Ntvnews.id, Jakarta - Anggota Komisi VI DPR dari Fraksi PDIP, Mufti Aimah Nurul Anam mengkritik keras PT Pertamina (Persero) Tbk dalam rapat hari ini di kompleks parlemen, Senayan, Jakarta.
Mufti awalnya mengaku kecewa lantaran dalam rapat, jajaran Pertamina tak membeberkan kabar terkini terkait kasus mega korupsi tata kelola minyak mentah dan produk kilang pada PT Pertamina Patra Niaga periode 2018-2023 yang ditaksir merugikan negara hampir 1 kuadriliun rupiah.
"Pada RDP kali ini, jujur saja kami sedikit kecewa, kami tunggu-tunggu dari paparan ter-update soal (kasus) Pertamax oplosan, tapi tidak ada sebait kata pun yang menjelaskan soal itu dalam kesempatan pagi ini," ujarnya, Selasa, 11 Maret 2025.
Lalu, Mufti membeberkan bobroknya perusahaan pelat merah itu.
Pertama, ia mengungkapkan adanya rencana dari Menteri ESDM, Bahlil Lahadalia untuk membangun kilang minyak baru dengan pembiayaan dari super holding, Danantara sebesar Rp 500 triliun.
Padahal, kata dia, pembangunan tersebut sudah dijanjikan oleh mantan Dirut Pertamina, Nicke Widyawati, bakal rampung pada tahun 2019 silam.
"Lah, jadi selama ini Pertamina tidak punya kilang baru? Padahal ketika tahun 2019, kita duduk di sini, ketika di tempat duduk Bapak ada namanya Bu Nicke, menyampaikan, RDMP (Refinery Development Master Plan) Balikpapan maksimal tahun itu (2019) akan selesai, ternyata baru tahun 2025 tidak tuntas juga," papar Mufti.
Karenanya, ia menganggap Pertamina justru menjadi mafia migas itu sendiri karena seakan selalu menunda pembangunan kilang minyak baru dan selalu melakukan impor minyak.
Lalu, Mufti mengungkapkan bobroknya Pertamina dapat dilihat terkait adanya temuan bahwa kandungan sulfur pada jenis BBM RON 92 atau Pertamax setara dengan RON 90 atau Pertalite.
Hal tersebut, kata dia melanggar ketentuan aturan yang diterbitkan oleh Kementerian Lingkungan Hidup.
"Kandungan sulfur Pertamax ternyata sama dengan Pertalite yang 500 ppm. Bayangkan, standar Euro4 saja RON 92 kandungan sulfurnya seharusnya 50 ppm. Belum lagi, kalau lihat tetangga kita, Shell hanya 10 ppm," kata dia.
Mufti memandang, kebobrokan Pertamina itu kontras jika dibandingkan dengan tingginya gaji para petingginya. Bahkan, kata dia gaji per bulan Dirut Pertamina setara dengan CEO Google dan Coca-cola.

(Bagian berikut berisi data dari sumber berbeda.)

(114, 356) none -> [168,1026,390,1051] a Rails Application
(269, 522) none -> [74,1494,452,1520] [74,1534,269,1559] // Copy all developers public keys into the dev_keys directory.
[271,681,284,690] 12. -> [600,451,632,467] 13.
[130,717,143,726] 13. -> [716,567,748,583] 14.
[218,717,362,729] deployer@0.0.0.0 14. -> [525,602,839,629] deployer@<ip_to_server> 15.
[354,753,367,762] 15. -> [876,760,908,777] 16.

Mufti pun mengatakan gaji beserta segala fasilitas yang diterima jajaran direksi Pertamina masih lebih banyak ketimbang Presiden RI maupun Presiden AS.

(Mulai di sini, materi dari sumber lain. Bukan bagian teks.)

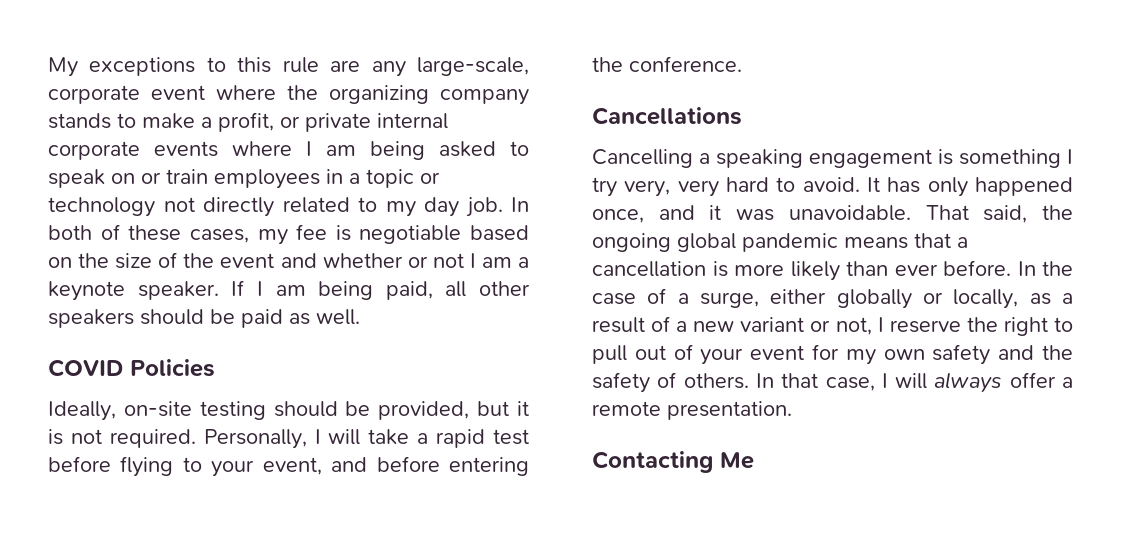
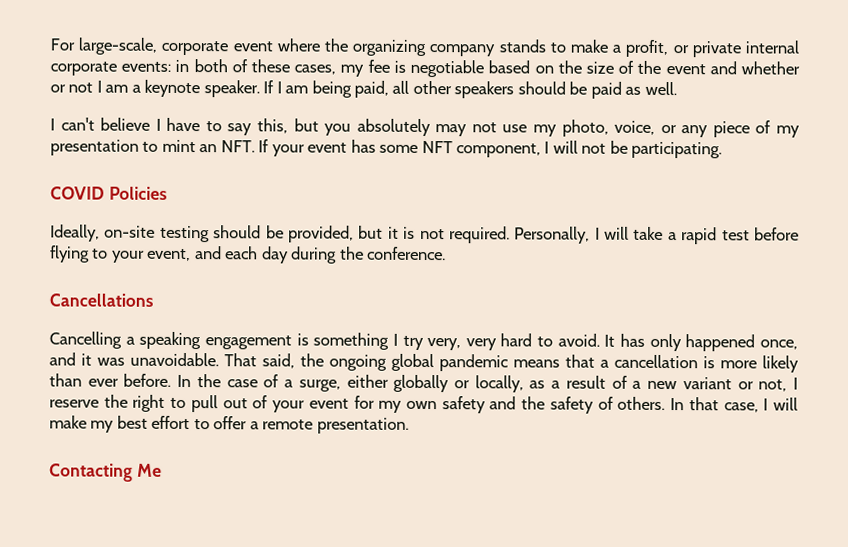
[48,57,406,77] My exceptions to this rule are any -> [50,38,75,51] For
[154,141,529,160] [48,169,440,189] [48,197,529,217] events where I am being asked to speak on or train employees in a topic or technology not directly related to my day job. In -> [121,59,190,73] events: in
(360, 317) none -> [50,117,800,138] [50,139,723,159] // I can't believe I have to say this, but you absolutely may not use my photo, voice, or any piece of my presentation to mint an NFT. If your event has some NFT component, I will not be participating.
[376,456,529,476] before entering -> [225,246,338,264] each day during
[934,372,1003,393] always -> [49,415,210,433] make my best effort to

"Jika menilik betapa besarnya gaji direksi Pertamina lebih dari Rp1 miliar setara dengan gaji Dirut CEO Coca-cola. Bahkan setara dengan gaji CEO Google yang merupakan perusahaan global dengan valuasi dan market yang memang mendunia," paparnya.
"Bahkan, kalau itu ditambah dengan tantiem (bonus), dividen, kompensasi finansial lainnya maka THP yang diberikan kepada direksi Pertamina Rp4 miliar per bulan, jauh lebih besar dari gaji Presiden Republik Indonesia bahkan lebih besar dari gaji Presiden AS Donald Trump," imbuhnya.
Mufti menyebut, dengan fantastisnya gaji dan tunjangan yang diberikan kepada direksi Pertamina, maka seharusnya dapat memberikan pelayanan terbaik terhadap masyarakat hingga memberikan profit kepada negara.
Tapi, dengan adanya kasus mega korupsi PT Pertamina Patra Niaga, Pertamina justru menjadi pihak yang membuat rakyat sengsara.